__WORK ITEM__: Only the pictures stay out; every record is to be quoted exactly.

__DATA EXTRACTS__:
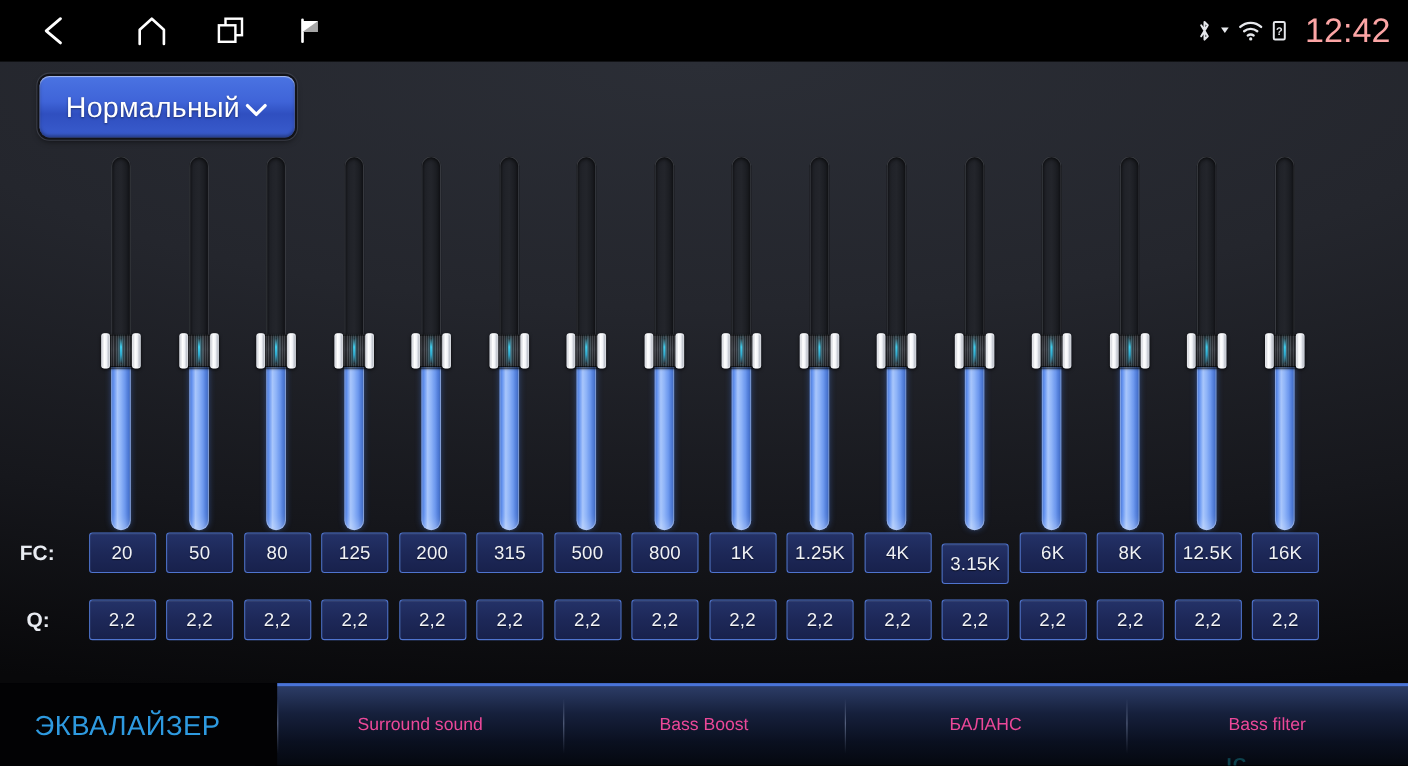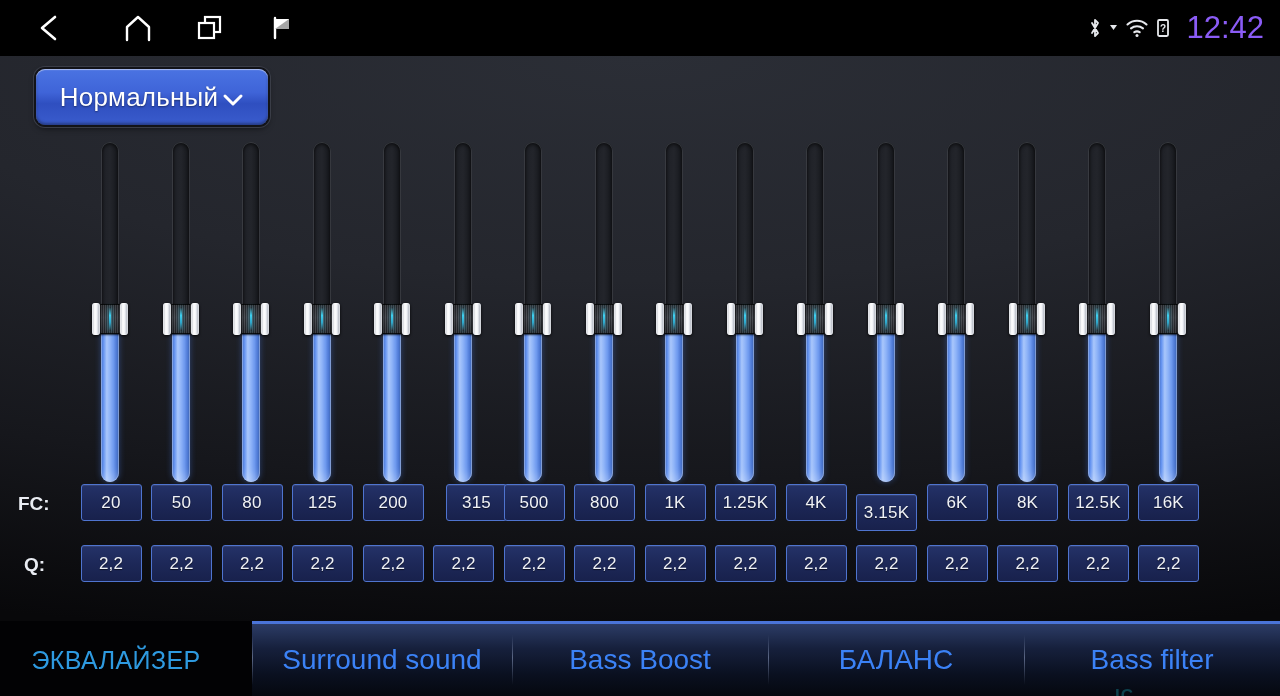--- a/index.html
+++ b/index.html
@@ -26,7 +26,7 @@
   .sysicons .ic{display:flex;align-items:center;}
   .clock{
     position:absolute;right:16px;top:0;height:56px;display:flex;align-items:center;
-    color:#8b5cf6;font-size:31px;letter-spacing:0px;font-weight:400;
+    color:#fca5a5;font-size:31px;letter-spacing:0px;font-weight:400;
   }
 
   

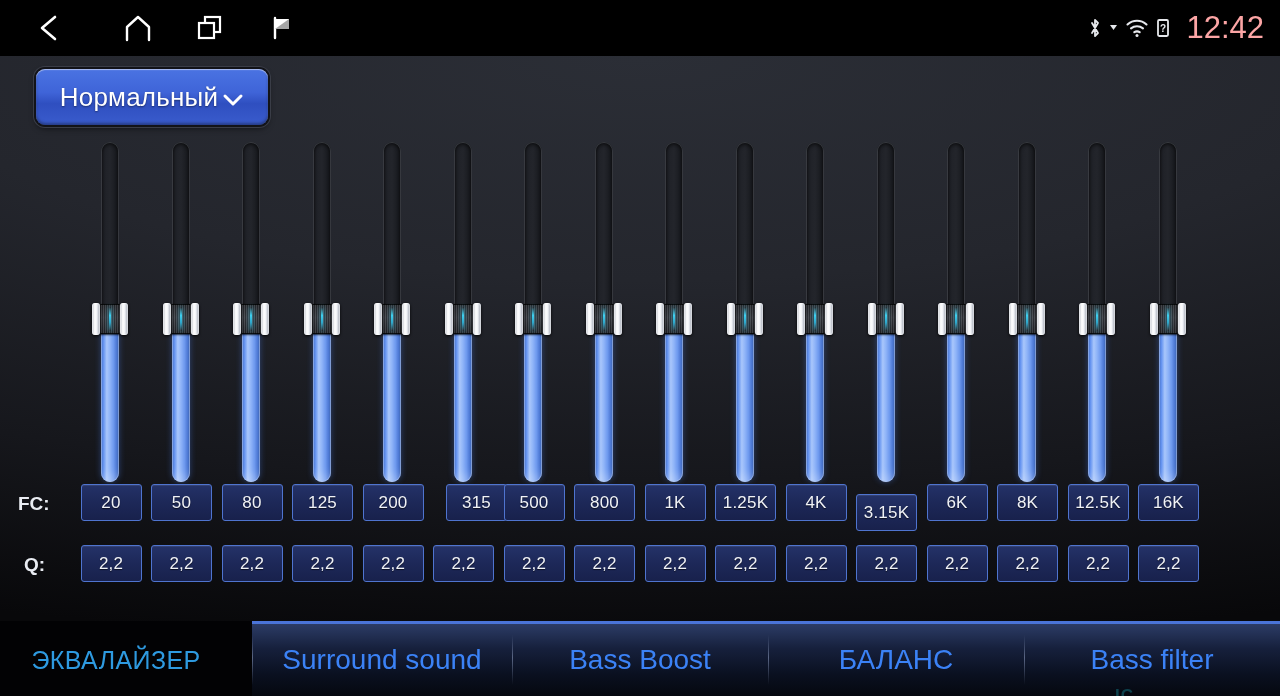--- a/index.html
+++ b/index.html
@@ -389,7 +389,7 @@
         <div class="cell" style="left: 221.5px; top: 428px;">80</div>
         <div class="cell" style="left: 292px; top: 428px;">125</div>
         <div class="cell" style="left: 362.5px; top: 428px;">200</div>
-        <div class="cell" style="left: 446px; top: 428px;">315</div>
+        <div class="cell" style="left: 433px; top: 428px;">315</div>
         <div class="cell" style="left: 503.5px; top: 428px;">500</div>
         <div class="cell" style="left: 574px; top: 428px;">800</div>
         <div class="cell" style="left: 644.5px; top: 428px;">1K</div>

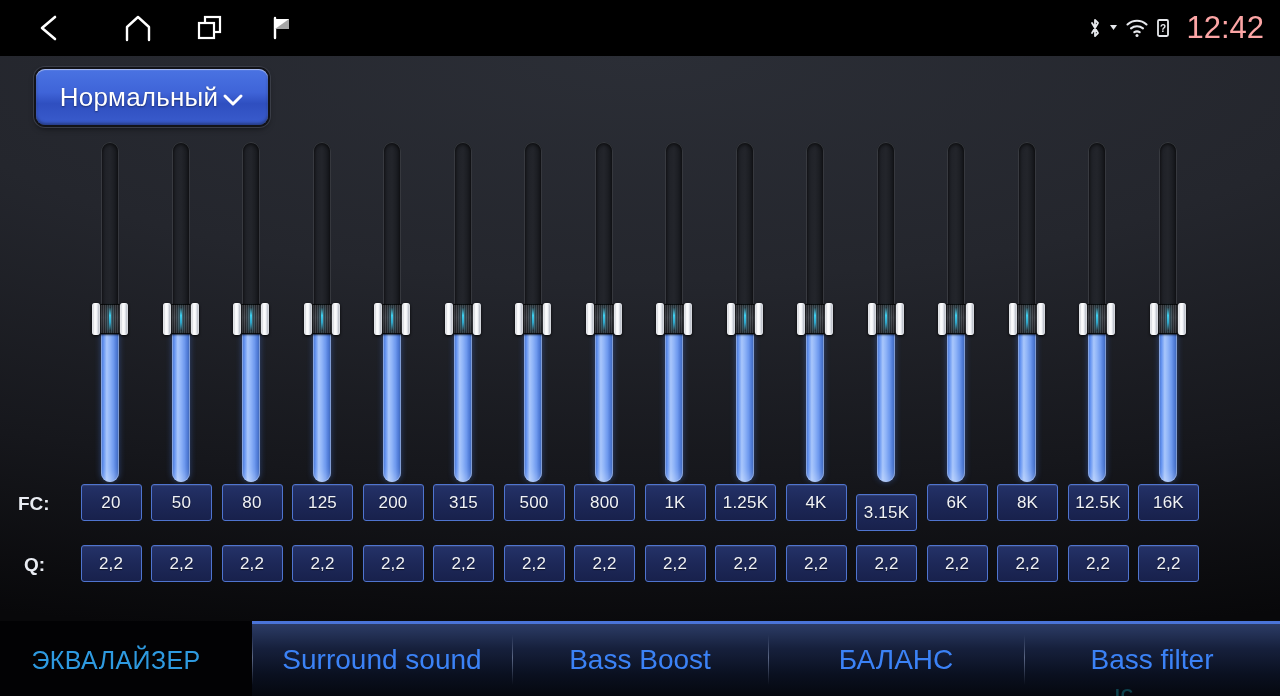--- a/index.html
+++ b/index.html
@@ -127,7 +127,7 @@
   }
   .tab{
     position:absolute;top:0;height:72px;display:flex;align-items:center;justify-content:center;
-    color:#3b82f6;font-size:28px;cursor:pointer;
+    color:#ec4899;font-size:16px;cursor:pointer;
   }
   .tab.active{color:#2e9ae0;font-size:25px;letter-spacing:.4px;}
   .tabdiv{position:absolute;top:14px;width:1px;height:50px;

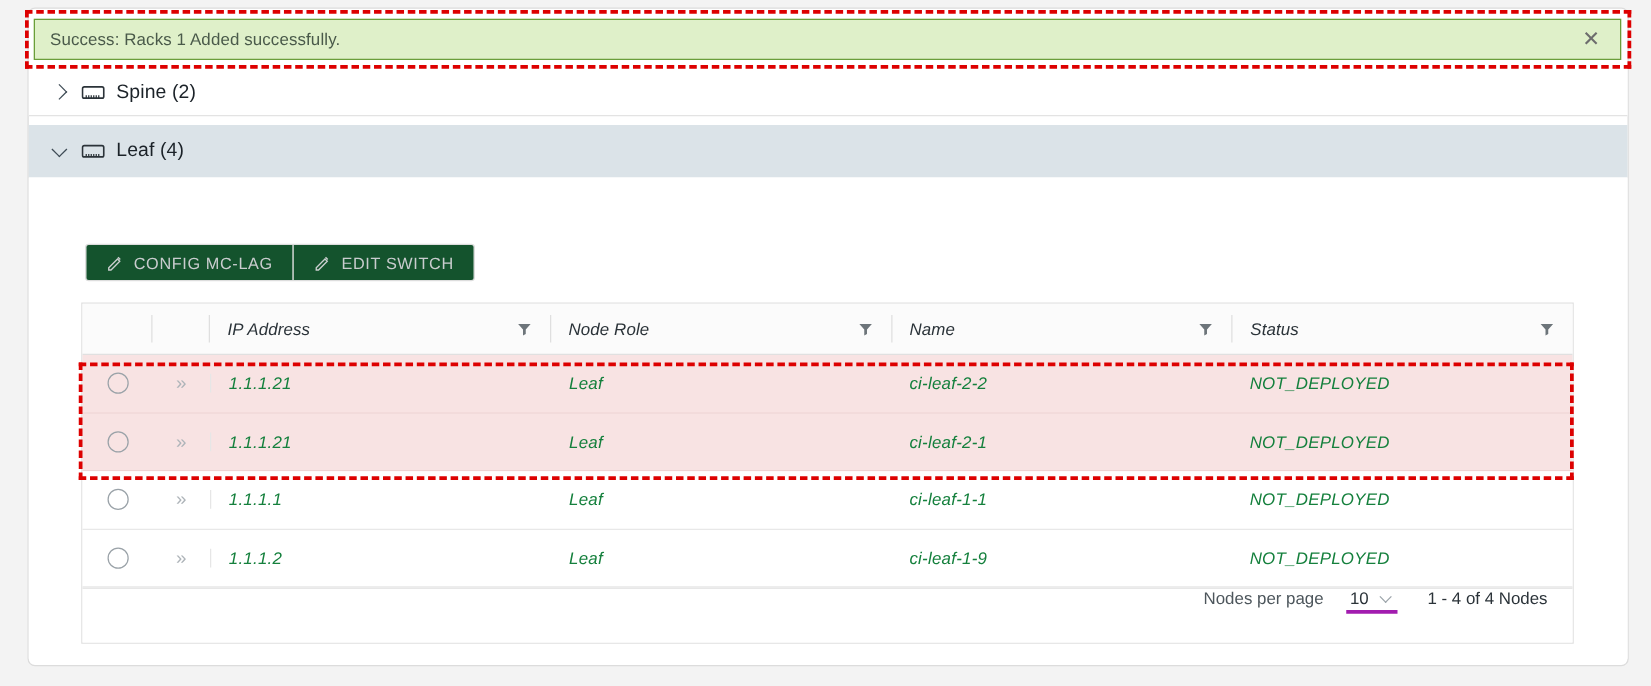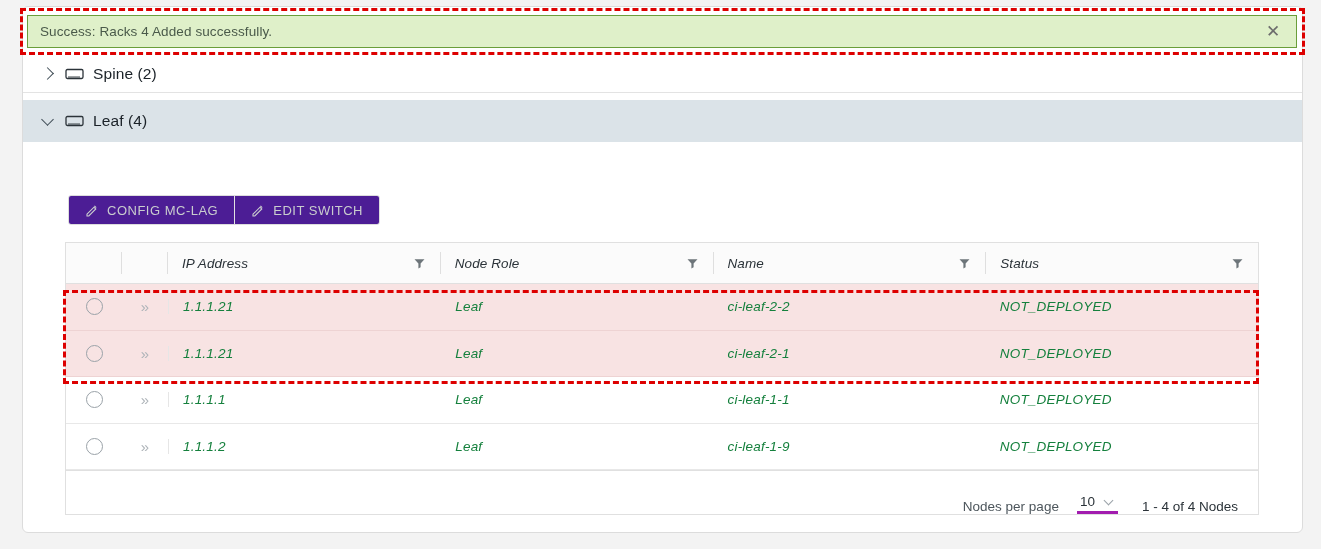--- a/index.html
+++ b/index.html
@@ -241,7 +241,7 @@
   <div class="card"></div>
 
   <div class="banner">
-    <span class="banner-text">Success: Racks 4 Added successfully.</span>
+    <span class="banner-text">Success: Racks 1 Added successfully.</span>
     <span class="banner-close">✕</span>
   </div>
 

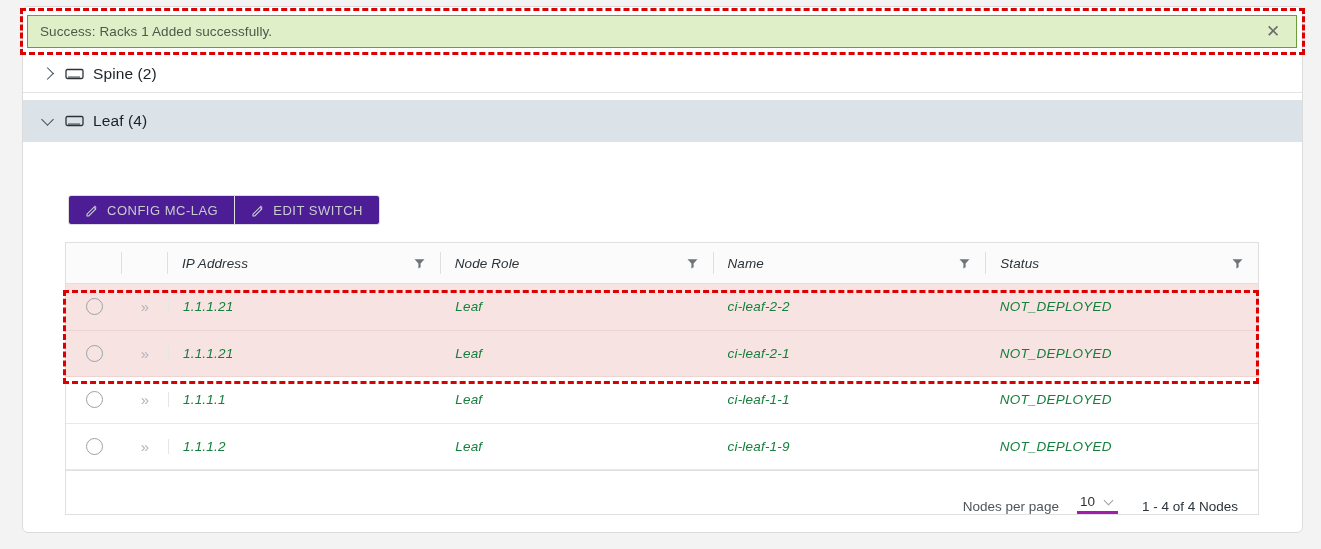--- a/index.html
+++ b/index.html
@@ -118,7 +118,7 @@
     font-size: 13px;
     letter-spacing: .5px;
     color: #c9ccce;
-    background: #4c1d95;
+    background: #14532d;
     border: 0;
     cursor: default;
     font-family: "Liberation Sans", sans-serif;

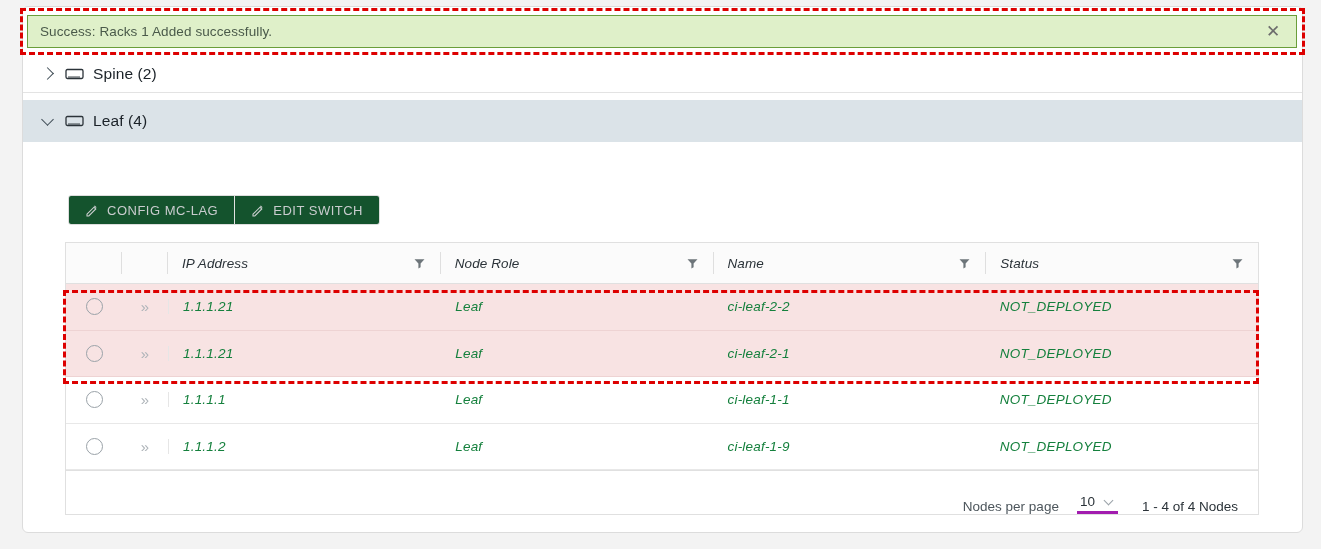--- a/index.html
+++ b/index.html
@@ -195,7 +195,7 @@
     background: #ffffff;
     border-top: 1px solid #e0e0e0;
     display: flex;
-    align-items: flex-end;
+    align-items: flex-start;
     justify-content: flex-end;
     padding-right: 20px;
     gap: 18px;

__ANSWER AREA__:
--- a/index.html
+++ b/index.html
@@ -26,7 +26,7 @@
   .sysicons .ic{display:flex;align-items:center;}
   .clock{
     position:absolute;right:16px;top:0;height:56px;display:flex;align-items:center;
-    color:#8b5cf6;font-size:31px;letter-spacing:0px;font-weight:400;
+    color:#fca5a5;font-size:31px;letter-spacing:0px;font-weight:400;
   }
 
   

--- a/index.html
+++ b/index.html
@@ -389,7 +389,7 @@
         <div class="cell" style="left: 221.5px; top: 428px;">80</div>
         <div class="cell" style="left: 292px; top: 428px;">125</div>
         <div class="cell" style="left: 362.5px; top: 428px;">200</div>
-        <div class="cell" style="left: 446px; top: 428px;">315</div>
+        <div class="cell" style="left: 433px; top: 428px;">315</div>
         <div class="cell" style="left: 503.5px; top: 428px;">500</div>
         <div class="cell" style="left: 574px; top: 428px;">800</div>
         <div class="cell" style="left: 644.5px; top: 428px;">1K</div>

--- a/index.html
+++ b/index.html
@@ -127,7 +127,7 @@
   }
   .tab{
     position:absolute;top:0;height:72px;display:flex;align-items:center;justify-content:center;
-    color:#3b82f6;font-size:28px;cursor:pointer;
+    color:#ec4899;font-size:16px;cursor:pointer;
   }
   .tab.active{color:#2e9ae0;font-size:25px;letter-spacing:.4px;}
   .tabdiv{position:absolute;top:14px;width:1px;height:50px;

--- a/index.html
+++ b/index.html
@@ -241,7 +241,7 @@
   <div class="card"></div>
 
   <div class="banner">
-    <span class="banner-text">Success: Racks 4 Added successfully.</span>
+    <span class="banner-text">Success: Racks 1 Added successfully.</span>
     <span class="banner-close">✕</span>
   </div>
 

--- a/index.html
+++ b/index.html
@@ -118,7 +118,7 @@
     font-size: 13px;
     letter-spacing: .5px;
     color: #c9ccce;
-    background: #4c1d95;
+    background: #14532d;
     border: 0;
     cursor: default;
     font-family: "Liberation Sans", sans-serif;

--- a/index.html
+++ b/index.html
@@ -195,7 +195,7 @@
     background: #ffffff;
     border-top: 1px solid #e0e0e0;
     display: flex;
-    align-items: flex-end;
+    align-items: flex-start;
     justify-content: flex-end;
     padding-right: 20px;
     gap: 18px;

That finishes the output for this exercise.